Washington, May 31 (IANS) The United States is increasing pressure on Pakistan for much broader airline passenger information, considered a crucial tool to track terrorist travel patterns, but a step that Pakistan has resisted, according to the New York Times.
Pakistan, like other countries, currently provides the names of airline passengers travelling to the United States. But the Obama administration is pressing for information on Pakistanis who fly to other countries, to feed into databases that can detect patterns used by terrorists, their financiers, logisticians and others who support them, the influential US daily said citing unnamed American officials.
Pakistan has for several years rebuffed this politically unpopular request as an invasion of its citizens' privacy. But the issue is now on a "short list" of sticking points between the two countries that have intensified since the failed Times Square car bombing on May 1, two senior administration officials cited by the Times said.
President Barack Obama has given his top aides a deadline of the next few weeks to resolve the issues with Pakistan, the officials cited by the Times said.
That pressure to deliver results has prompted senior officials like Gen. James L. Jones, the national security adviser, and Leon E. Panetta, the director of the Central Intelligence Agency, to warn senior Pakistani leaders of the risks to the country's relationship with the United States if a deadly terrorist attack originated in their country.
Some American aides have told Pakistani officials that the United States might be forced to increase airstrikes in Pakistan in the event of such an attack, though two senior American military officials cited by the Times said there was no special planning under way for such action.
In their visit to Islamabad two weeks ago, General Jones and Panetta presented Pakistan president, Asif Ali Zardari, and other top civilian and military officials with a description of links between the Pakistani Taliban and Faisal Shahzad, the Pakistani-American arrested by the American authorities as the main suspect in the Times Square case, an administration official was quoted as saying.

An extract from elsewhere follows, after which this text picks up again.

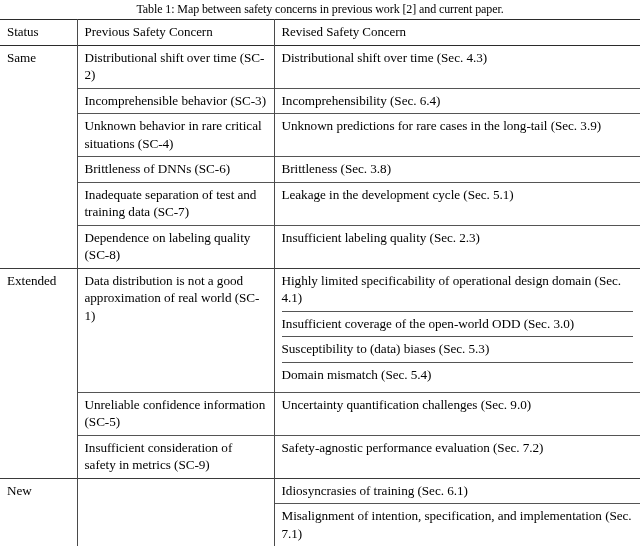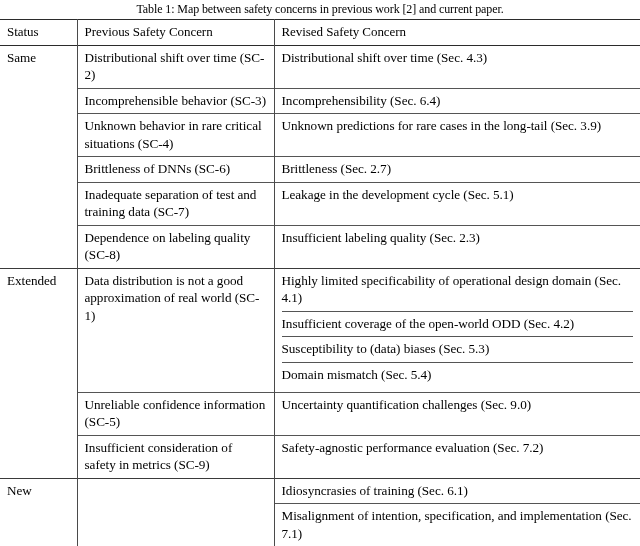"Brittleness (Sec. 2.7)" td.rule-thin { text: 2.7 -> 3.8 }
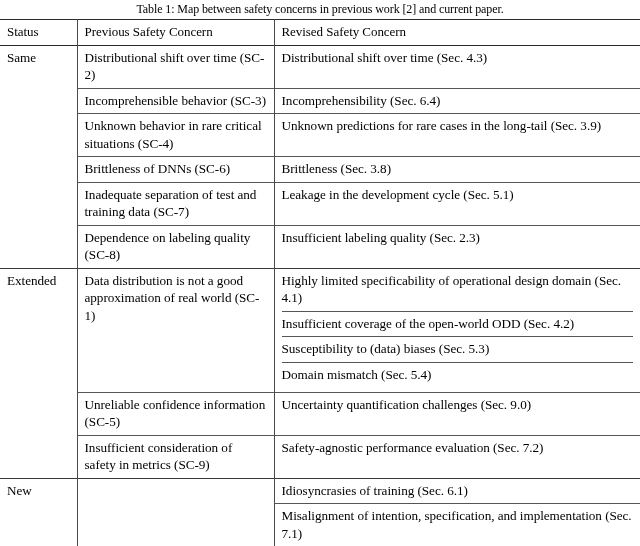"Insufficient coverage of the open-world" td { text: 4.2 -> 3.0 }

"In the wake of the failed Times Square terrorist attack and its direct links to extremist groups based in Pakistan, the president instructed General Jones and Director Panetta to go deliver a clear message to Pakistani authorities of the need to step up our counterterrorism cooperation to prevent an attack on the homeland and to address a common terrorist threat," Michael A. Hammer, a National Security Council spokesman, said in an e-mail message to the Times Sunday.
The renewed urgency in the negotiations comes against the backdrop of evidence that both Shahzad and Najibullah Zazi, a former airport shuttle bus driver arrested last fall as the main suspect in a failed plot to bomb three New York City subway lines, received training in Pakistan's tribal areas.